▸ Problem to work on: Scan the lines below for "left" and copy the matches.

▸ Provided material:
***

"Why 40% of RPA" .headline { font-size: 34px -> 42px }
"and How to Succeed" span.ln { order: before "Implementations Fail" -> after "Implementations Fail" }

***

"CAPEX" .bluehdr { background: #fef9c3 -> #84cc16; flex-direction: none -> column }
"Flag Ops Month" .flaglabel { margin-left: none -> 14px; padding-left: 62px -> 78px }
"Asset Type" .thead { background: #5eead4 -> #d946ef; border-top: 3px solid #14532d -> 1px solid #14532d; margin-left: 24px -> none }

***

▸ Solution for this exercise:
"Flag Ops Month" .flaglabel { margin-left: none -> 14px; padding-left: 62px -> 78px }
"Asset Type" .thead { background: #5eead4 -> #d946ef; border-top: 3px solid #14532d -> 1px solid #14532d; margin-left: 24px -> none }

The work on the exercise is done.